K-Means聚类算法原理

发表于 2019-04-25 更新于 2021-05-27 分类于数据科学

本文字数： 7k 阅读时长 ≈ 6 分钟

Introduction To K-Means Clustering

K-Means 聚类算法是一类无监督学习算法，适用于unlabeled data (data without defined categories or groups)该算法的目标是在数据中找到划分的界限，使数据被分为K个类别。算法不断的迭代，使得每个数据点根据特征被归入K个Categories中的其中一个。

算法的最终输出有：

    1. K簇的质心，可用于标记新数据
    2. 训练数据的标签（每个数据点分配给一个集群）

K簇的质心就是一组特征值，根据这k个质心即确定数据所代表的类

算法

Κ -means聚类算法使用迭代优化，以产生最终结果。算法输入是簇 Κ 和数据集的数量。数据集是每个数据点的向量集合。算法从Κ 质心的初始估计开始，可以随机生成或从数据集中随机选择。然后算法在两个步骤之间迭代：

数据分配

每个质心定义一个簇。在此步骤中，每个数据点基于平方欧几里德距离分配到距其最近的质心。更正式地说，如果c i 是集合C中的质心集合，则每个数据点x按下面公式被分配给集群。
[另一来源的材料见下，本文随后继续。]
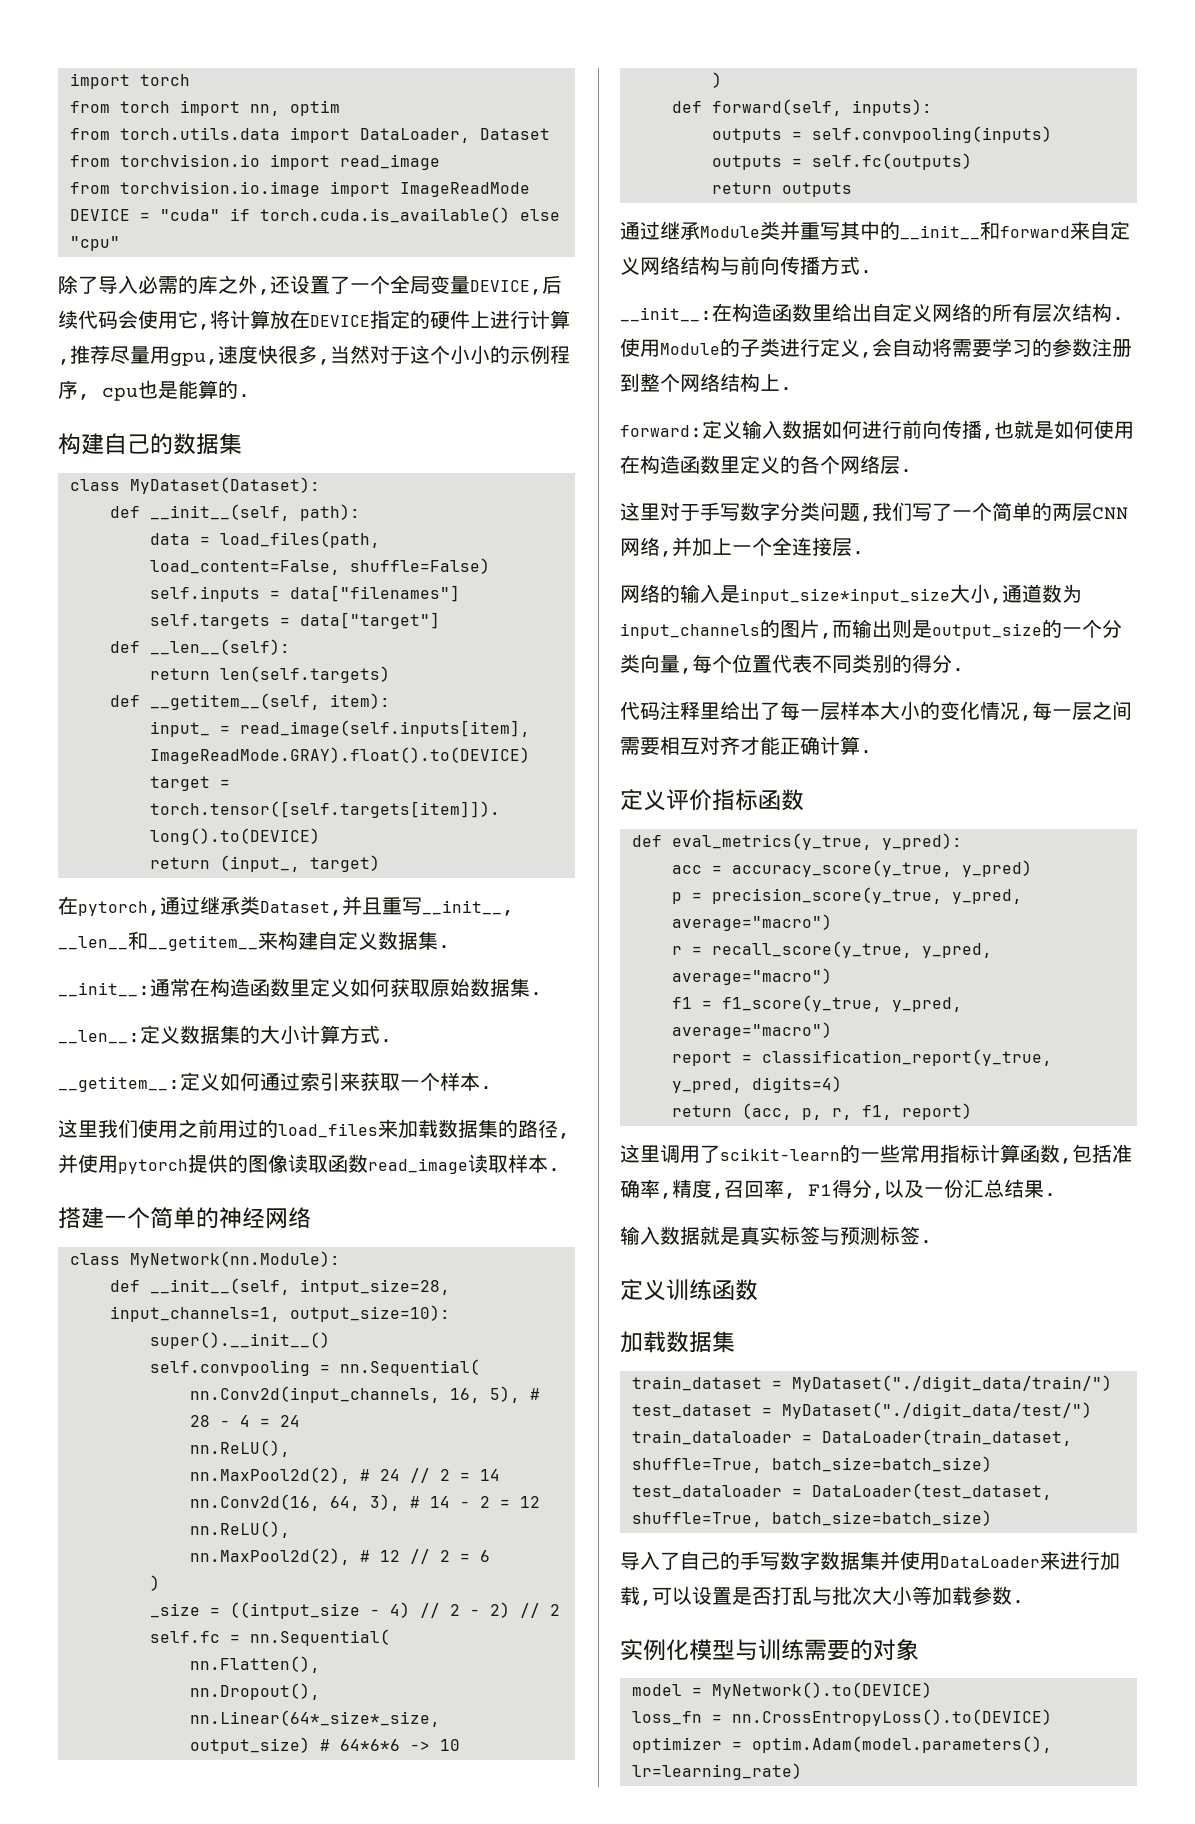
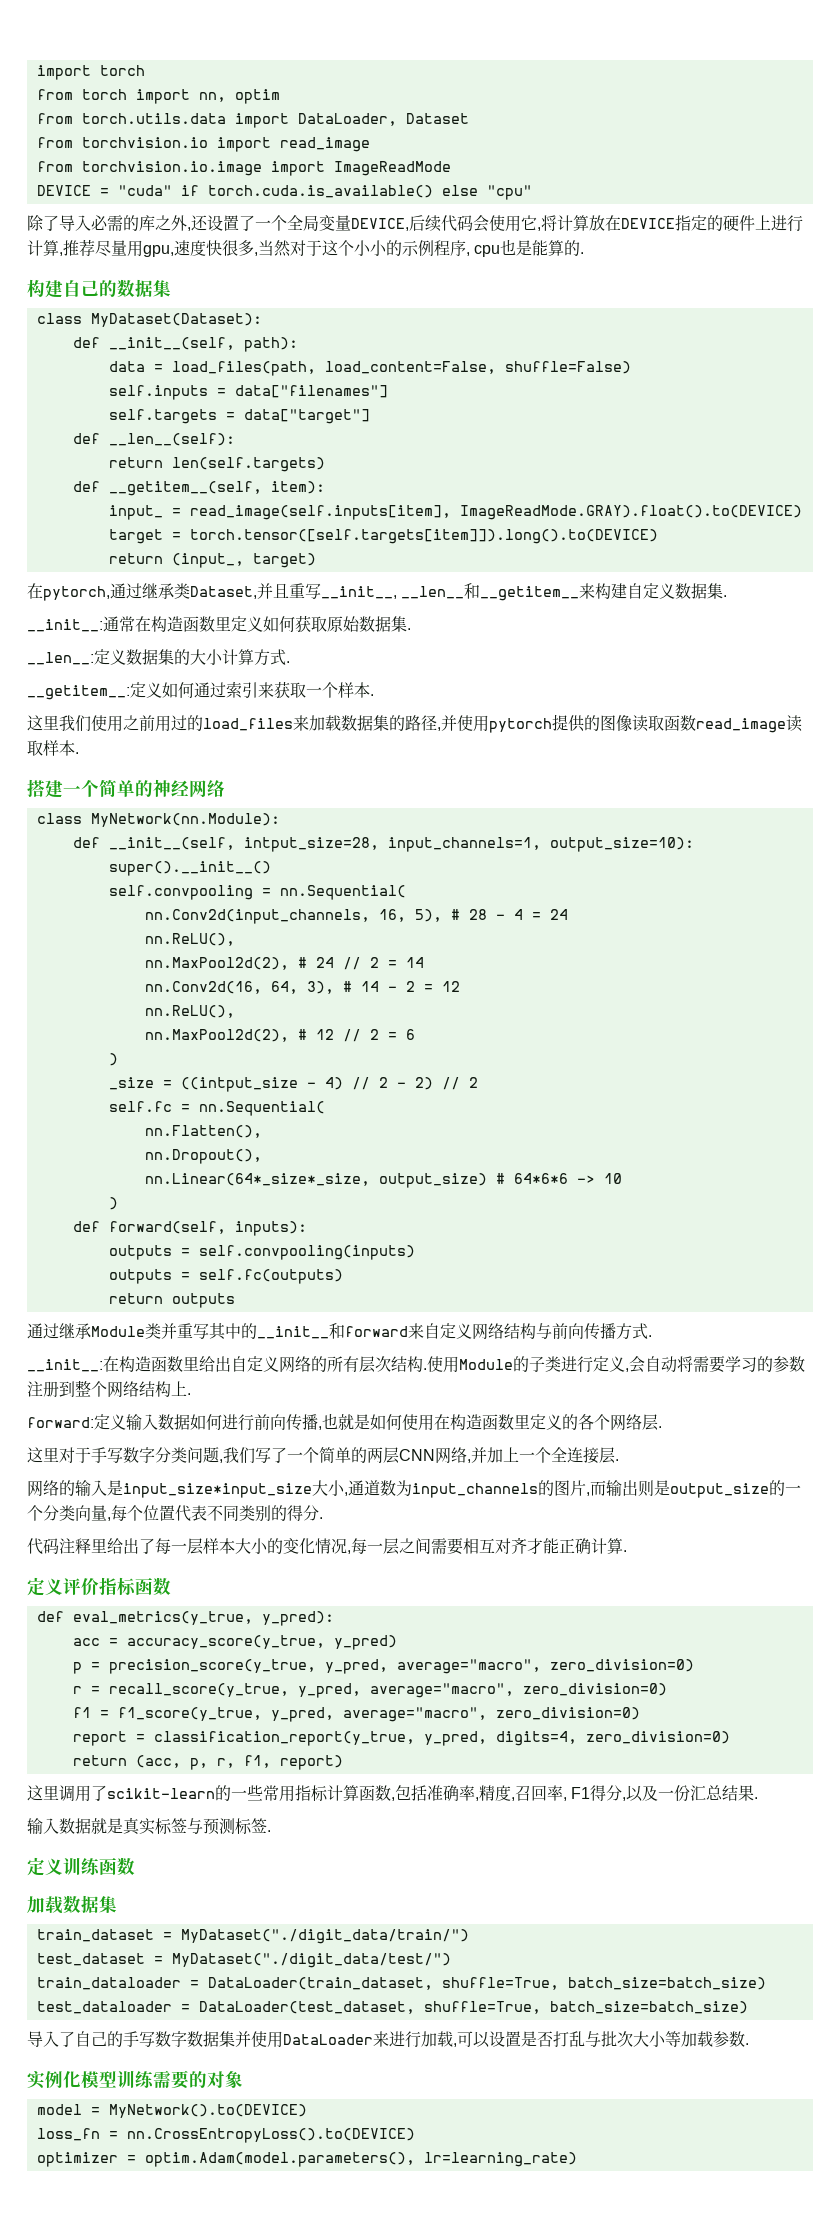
[672,914,832,931] average="macro") -> [396,1659,694,1674] average="macro", zero_division=0)
[672,968,832,985] average="macro") -> [369,1683,667,1698] average="macro", zero_division=0)
[672,1022,832,1039] average="macro") -> [342,1707,640,1722] average="macro", zero_division=0)
[752,1076,842,1093] digits=4) -> [495,1731,730,1746] digits=4, zero_division=0)
[735,1639,758,1660] 与 -> (117, 2079) none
\[ \underset{c_i\in C}{\arg\min}\;DIST(C_i，x)^2 \]
1. 质心更新
在此步骤中，质心被重新计算，通过计算分配给该质心的所有数据的平均值来更新质心

\[c_i=\frac{1}{|S_i|}\sum_{x_i \in S_i x_i}\]

该算法在步骤1和步骤2之间迭代，直到满足停止标准（即，没有数据点改变簇，距离的总和最小化，或者达到一些最大迭代次数）。

由于初始质心的选择是随机确定，这意味着最终结果可能是局部最优。

K 的选择

上面描述的K-Means算法找到类并为数据点标记都基于提前给定的K值。为了发现数据集的簇的数量，用户需要给定一系列不同的k值并运行算法，然后比较结果。实际上，也没有具体的算法能直接给出合适的k值，但存在一些措施来辅助确定较为准确的K值

对于不同k值的度量方式：数据点与其质心的平均距离。

由于增加簇的数量将总是减少到数据点的距离，即增加 K 将总是减小该度量值。而当K 与数据点的数量相同时，该度量值就会达到零的极值。

故该指标不能用作唯一目标。，到质心的平均距离可以看做是一个关于K的函数，下图对该函数进行绘制，其中下降率急剧变化的“驻点”，可用于粗略地确定ķ。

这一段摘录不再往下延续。